Dataset records: Begin

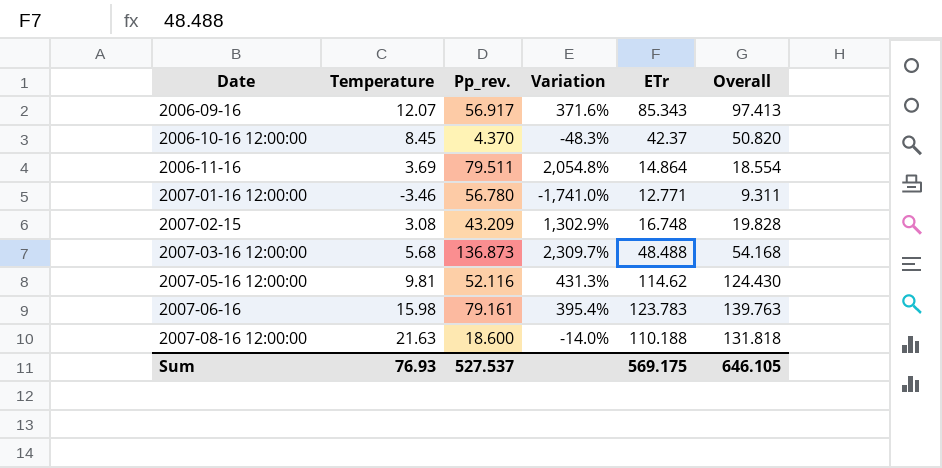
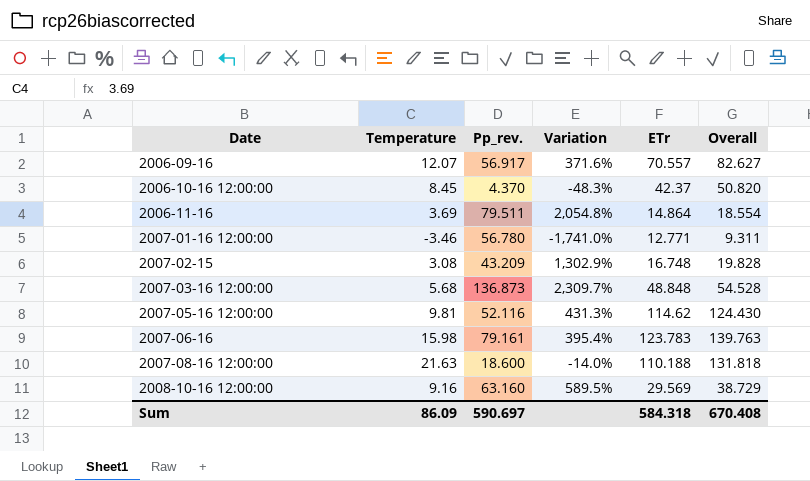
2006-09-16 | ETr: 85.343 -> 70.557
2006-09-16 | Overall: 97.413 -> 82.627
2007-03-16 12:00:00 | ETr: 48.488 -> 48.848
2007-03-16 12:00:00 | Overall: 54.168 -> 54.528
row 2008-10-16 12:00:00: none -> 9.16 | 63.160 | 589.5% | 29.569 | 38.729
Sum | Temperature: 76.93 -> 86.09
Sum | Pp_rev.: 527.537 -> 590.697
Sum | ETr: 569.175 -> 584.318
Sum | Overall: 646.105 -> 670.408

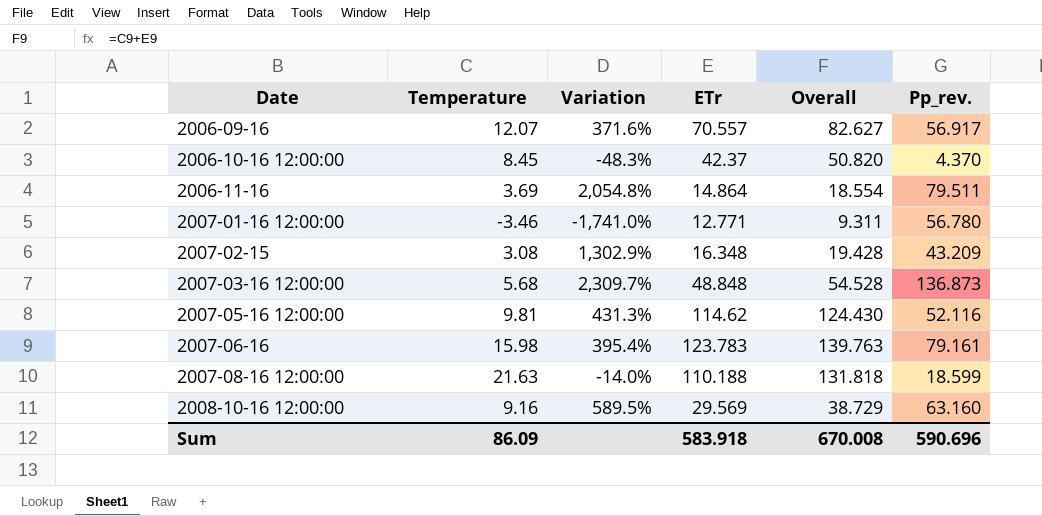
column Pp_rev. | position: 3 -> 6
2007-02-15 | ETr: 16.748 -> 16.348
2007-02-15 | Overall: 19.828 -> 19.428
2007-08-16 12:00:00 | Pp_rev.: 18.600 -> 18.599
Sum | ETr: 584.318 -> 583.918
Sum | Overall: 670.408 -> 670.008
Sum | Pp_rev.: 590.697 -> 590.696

Dataset records: End

• _What you have to do_
The answer consists of the records repeated exactly, without any images.

• _Response to the task_
2006-09-16 | ETr: 85.343 -> 70.557
2006-09-16 | Overall: 97.413 -> 82.627
2007-03-16 12:00:00 | ETr: 48.488 -> 48.848
2007-03-16 12:00:00 | Overall: 54.168 -> 54.528
row 2008-10-16 12:00:00: none -> 9.16 | 63.160 | 589.5% | 29.569 | 38.729
Sum | Temperature: 76.93 -> 86.09
Sum | Pp_rev.: 527.537 -> 590.697
Sum | ETr: 569.175 -> 584.318
Sum | Overall: 646.105 -> 670.408

column Pp_rev. | position: 3 -> 6
2007-02-15 | ETr: 16.748 -> 16.348
2007-02-15 | Overall: 19.828 -> 19.428
2007-08-16 12:00:00 | Pp_rev.: 18.600 -> 18.599
Sum | ETr: 584.318 -> 583.918
Sum | Overall: 670.408 -> 670.008
Sum | Pp_rev.: 590.697 -> 590.696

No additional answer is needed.